True understanding of our complex nuclear present might in fact never
materialize, but I believe it is possible to place the dropping of the atomic
bomb in some sort of historical context that brings into fuller account the
victims as individual lives. We can do this by examining the harshness of
living under wartime conditions even before the bomb was dropped. I was brought
to this awareness by novelist Nosaka Akiyuki's nine-part lecture/documentary
series entitled Reading the Diaries from War's End that aired on NHK TV from
August-September, 2002. Fans of Japanese animation know Nosaka for his
screenplay Grave of the Fireflies (Hotaru no Haka) about two
wartime orphans who slowly starve to death through community neglect. The
message of this partially autobiographical story is that families turn against
their own in the home-front hardships of war.
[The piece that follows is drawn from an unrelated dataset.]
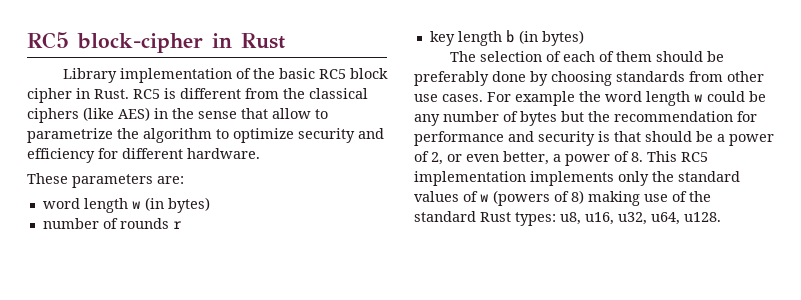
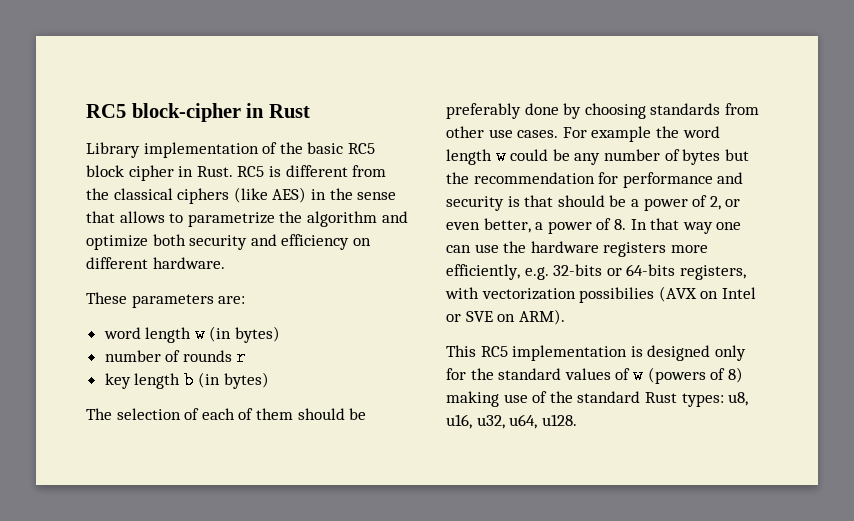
[272,108,311,119] allow -> [119,211,165,223] allows
[216,128,294,143] to optimize -> [381,211,408,223] [86,234,186,250] and optimize both
[98,148,118,159] for -> [352,238,371,246] on
[647,151,708,162] [414,171,649,186] This RC5 implementation implements only -> [630,218,742,234] [446,241,708,257] [446,264,746,280] [445,286,756,303] [446,309,565,325] [446,345,746,361] [446,368,466,380] In that way one can use the hardware registers more efficiently, e.g. 32-bits or 64-bits registers, with vectorization possibilies (AVX on Intel or SVE on ARM). // This RC5 implementation is designed only for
As suggested by the series title, Nosaka used diaries by well-known Japanese
literati as a frame for "World War II", with on exception: The journal of
13-year-old Moriwaki Yoko. Kept as homework from her entrance to the
prestigious Hiroshima Prefectural Girls' HS #1 on April 6, 1945, it now stands
as a school-age record of "domestic history", that is, home life under national
conflict. The excerpts below show the term "home front" seems particularly apt
here:
Moriwaki's diary April 6: Today was the entrance ceremony for the Showa 20 (1945) school
year. I have become what I always longed to be, a student of the Hiroshima
Prefectural First Girls High School. As a pupil of this school in Japan, so as
not be an embarrassment I will live each day fully with all my heart and always
give the best I can.
April 7: My first day going to school. That morning I leaped out of bed.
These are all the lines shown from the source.